What Barristers Actually Do All Day: Emily Windsor on the Reality of Chancery Practice
Ask most people to describe a barrister’s working life and they will reach for courtroom drama. The reality is considerably broader. Emily Windsor, a chancery barrister with experience as a Judge, has offered a clear-eyed account of what daily professional life at the self-employed Bar actually involves — the work itself, the structure that surrounds it, and the demands that independent practice places on those who choose it.
Windsor’s chancery practice covers three overlapping areas: advising clients, preparing their cases, and appearing in court on their behalf. The client base she works with spans a wide range — from farmers in Cumbria navigating complex land or inheritance questions to household-name companies dealing with significant commercial matters. Windsor values that breadth. No two cases follow the same path, and the variety of clients and legal questions keeps the work intellectually engaged.

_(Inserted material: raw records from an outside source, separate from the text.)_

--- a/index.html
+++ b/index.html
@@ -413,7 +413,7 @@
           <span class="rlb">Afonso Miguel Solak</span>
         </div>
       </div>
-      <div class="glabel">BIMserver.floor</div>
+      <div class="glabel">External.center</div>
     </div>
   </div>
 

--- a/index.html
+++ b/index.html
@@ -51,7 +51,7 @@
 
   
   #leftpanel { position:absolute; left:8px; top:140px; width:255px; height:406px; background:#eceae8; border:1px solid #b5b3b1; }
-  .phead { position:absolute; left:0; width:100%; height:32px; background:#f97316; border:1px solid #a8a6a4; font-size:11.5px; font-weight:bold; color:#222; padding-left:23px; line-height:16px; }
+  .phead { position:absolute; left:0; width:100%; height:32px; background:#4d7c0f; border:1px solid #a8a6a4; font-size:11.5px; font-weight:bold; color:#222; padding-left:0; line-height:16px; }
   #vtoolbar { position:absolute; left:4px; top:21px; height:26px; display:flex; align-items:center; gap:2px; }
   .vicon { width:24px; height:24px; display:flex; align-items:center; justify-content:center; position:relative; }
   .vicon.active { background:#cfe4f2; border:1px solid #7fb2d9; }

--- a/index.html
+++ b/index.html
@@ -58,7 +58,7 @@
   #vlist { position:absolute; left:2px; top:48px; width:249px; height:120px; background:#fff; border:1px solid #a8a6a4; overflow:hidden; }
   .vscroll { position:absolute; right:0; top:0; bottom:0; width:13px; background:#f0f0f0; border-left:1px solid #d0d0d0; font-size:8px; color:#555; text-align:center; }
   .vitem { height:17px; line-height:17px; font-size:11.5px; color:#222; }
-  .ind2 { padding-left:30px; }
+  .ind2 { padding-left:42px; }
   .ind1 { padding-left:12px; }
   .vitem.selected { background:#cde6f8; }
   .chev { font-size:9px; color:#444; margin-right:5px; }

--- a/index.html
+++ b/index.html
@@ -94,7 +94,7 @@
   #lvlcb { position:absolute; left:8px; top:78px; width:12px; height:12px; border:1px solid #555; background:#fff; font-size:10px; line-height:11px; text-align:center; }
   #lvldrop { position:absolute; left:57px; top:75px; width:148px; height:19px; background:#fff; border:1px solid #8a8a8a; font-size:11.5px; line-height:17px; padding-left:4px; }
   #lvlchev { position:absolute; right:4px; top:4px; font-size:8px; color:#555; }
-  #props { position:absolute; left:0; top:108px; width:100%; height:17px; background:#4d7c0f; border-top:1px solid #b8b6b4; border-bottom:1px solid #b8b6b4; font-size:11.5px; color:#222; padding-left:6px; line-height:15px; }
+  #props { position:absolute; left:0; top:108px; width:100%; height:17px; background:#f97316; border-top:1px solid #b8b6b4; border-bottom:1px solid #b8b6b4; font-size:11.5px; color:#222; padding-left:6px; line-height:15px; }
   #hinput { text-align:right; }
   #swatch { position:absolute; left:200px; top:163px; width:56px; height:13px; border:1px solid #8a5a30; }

The structural context for all of it is self-employment. Most barristers — Windsor among them — are not employed by firms. They are independent practitioners who belong to a set of Chambers. Windsor describes this as a model that offers genuine advantages: the freedom and autonomy of running your own practice, combined with the community infrastructure that Chambers provides. When support is needed, colleagues are there. The isolation of solo practice is real, but it is not total.

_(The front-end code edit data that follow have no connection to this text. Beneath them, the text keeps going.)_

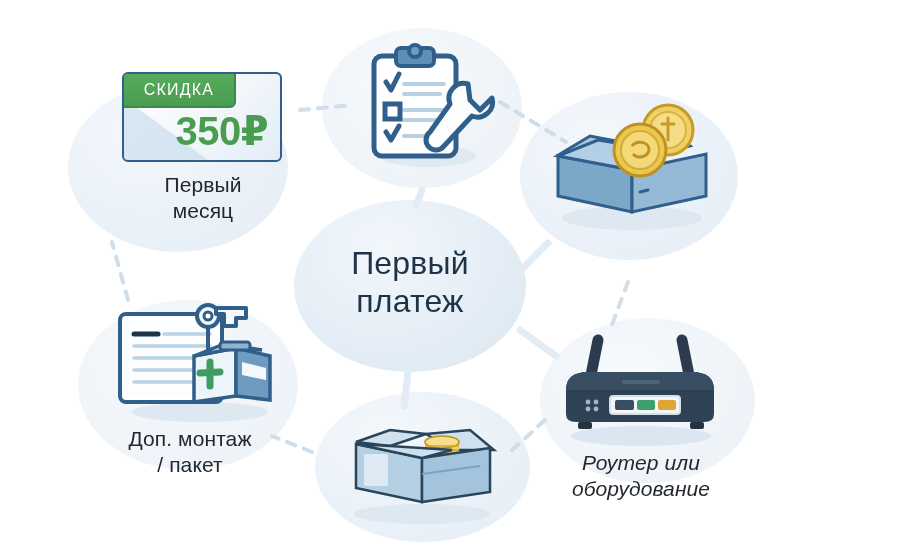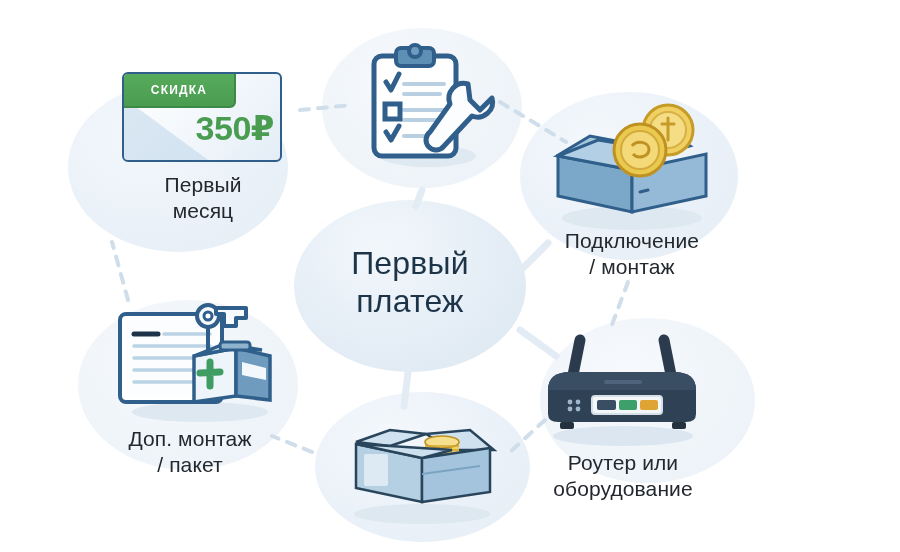--- a/index.html
+++ b/index.html
@@ -99,8 +99,8 @@
   }
   .coupon-band span {
     color: #ffffff;
-    font-size: 12px;
-    font-weight: bold;
+    font-size: 16px;
+    font-weight: normal;
     letter-spacing: 1.2px;
   }
   .coupon-amount {

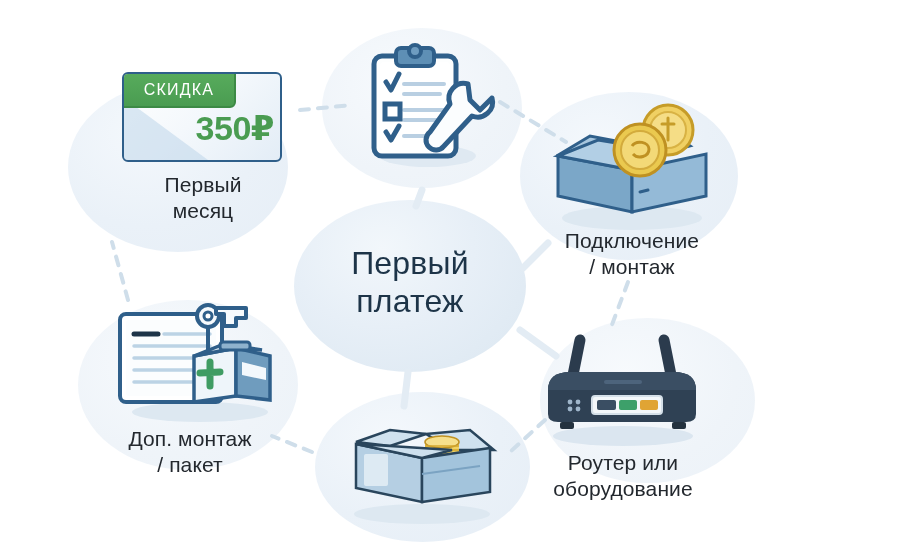--- a/index.html
+++ b/index.html
@@ -105,10 +105,10 @@
   }
   .coupon-amount {
     position: absolute;
-    right: 6px;
+    right: 12px;
     top: 34px;
     color: #4a9c51;
-    font-size: 34px;
+    font-size: 40px;
     font-weight: bold;
     letter-spacing: -.5px;
   }

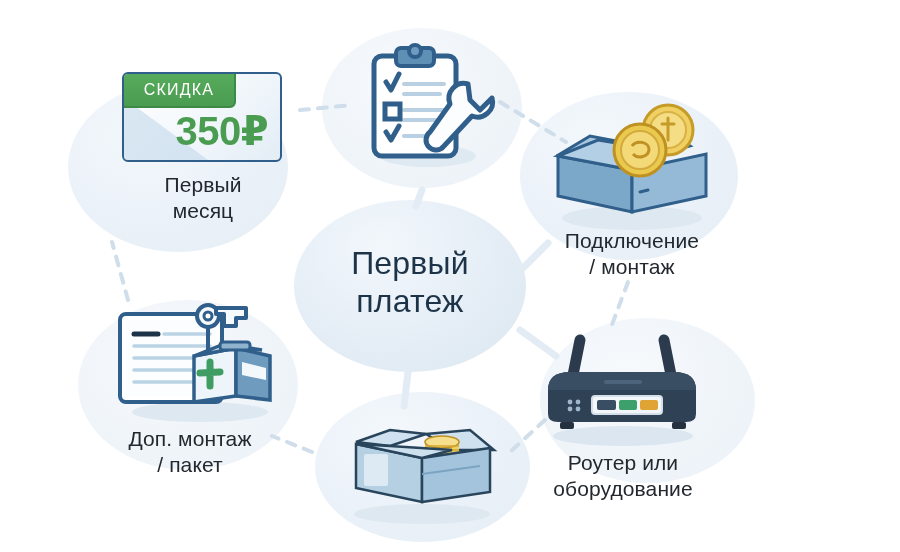--- a/index.html
+++ b/index.html
@@ -207,8 +207,6 @@
       <ellipse cx="100" cy="50" rx="19" ry="19" fill="#f3d977" stroke="#d3ab3c" stroke-width="2"></ellipse>
       <path d="M92,46 a9,7 0 0 1 17,3 a9,8 0 0 1 -16,5" fill="none" stroke="#bf9122" stroke-width="3"></path>
     </svg>
-    <div class="label" style="left:-8px; top:128px; width:200px;">Подключение
-/ монтаж</div>
   </div>
 
   <div class="node" style="left:528px; top:332px; width:200px; height:190px;">

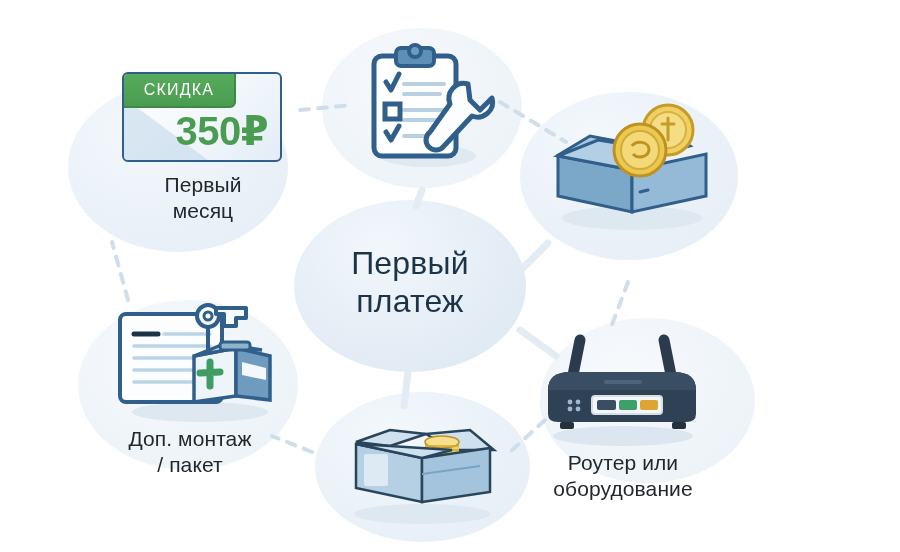--- a/index.html
+++ b/index.html
@@ -209,7 +209,7 @@
     </svg>
   </div>
 
-  <div class="node" style="left:528px; top:332px; width:200px; height:190px;">
+  <div class="node" style="left:546px; top:332px; width:200px; height:190px;font-style:italic;">
     <svg class="art" width="190" height="118" viewBox="0 0 190 118" xmlns="http://www.w3.org/2000/svg">
       <ellipse cx="95" cy="104" rx="70" ry="10" fill="#dbe6f0"></ellipse>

Windsor is straightforward about the other side of that equation. Individual responsibility for a practice means carrying the weight of cases personally. Most barristers work through their matters alone — teams exist in some circumstances, but they are not the default. Windsor reflects that this produces a kind of professional accountability that stays with her outside working hours. She thinks about her clients in the evenings and at weekends, and acknowledges that the responsibility does weigh on her at times. It is, she suggests, an inherent feature of the self-employed model rather than something that can be designed away.

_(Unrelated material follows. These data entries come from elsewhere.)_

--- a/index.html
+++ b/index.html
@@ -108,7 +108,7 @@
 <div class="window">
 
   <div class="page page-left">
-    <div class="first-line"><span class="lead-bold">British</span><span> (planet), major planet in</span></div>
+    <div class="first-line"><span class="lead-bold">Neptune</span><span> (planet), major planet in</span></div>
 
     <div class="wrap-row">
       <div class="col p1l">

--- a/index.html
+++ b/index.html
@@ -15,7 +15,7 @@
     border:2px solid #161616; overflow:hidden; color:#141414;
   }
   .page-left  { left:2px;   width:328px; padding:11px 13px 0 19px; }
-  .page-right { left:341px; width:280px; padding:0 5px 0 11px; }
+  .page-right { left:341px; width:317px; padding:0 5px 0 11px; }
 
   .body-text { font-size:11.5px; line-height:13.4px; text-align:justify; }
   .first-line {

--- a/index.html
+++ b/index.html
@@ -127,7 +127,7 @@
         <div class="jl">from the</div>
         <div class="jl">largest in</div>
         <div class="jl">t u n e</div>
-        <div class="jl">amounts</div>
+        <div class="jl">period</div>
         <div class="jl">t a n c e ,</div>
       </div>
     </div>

The working environment has shifted considerably over her career. The correspondence culture she entered — letters, measured replies, a slower professional tempo — has long been replaced by email and the expectation of prompt responses. The pace has increased, and barristers operating independently feel that shift without the buffer of support staff. Technology has, however, also created flexibility that did not exist before. Legal research and case materials are now accessible from a laptop anywhere. Working remotely is a practical reality. Windsor notes that anyone with responsibilities outside the office — family, caring duties, or simply geography — can now manage those alongside a full practice in a way that was not possible a generation ago.
Emily Windsor’s view of the Bar after decades in practice remains strongly positive. The intellectual engagement, the variety, the energy of court — these are things she continues to find genuinely compelling. Her verdict is direct: a fulfilling career, and one she would recommend.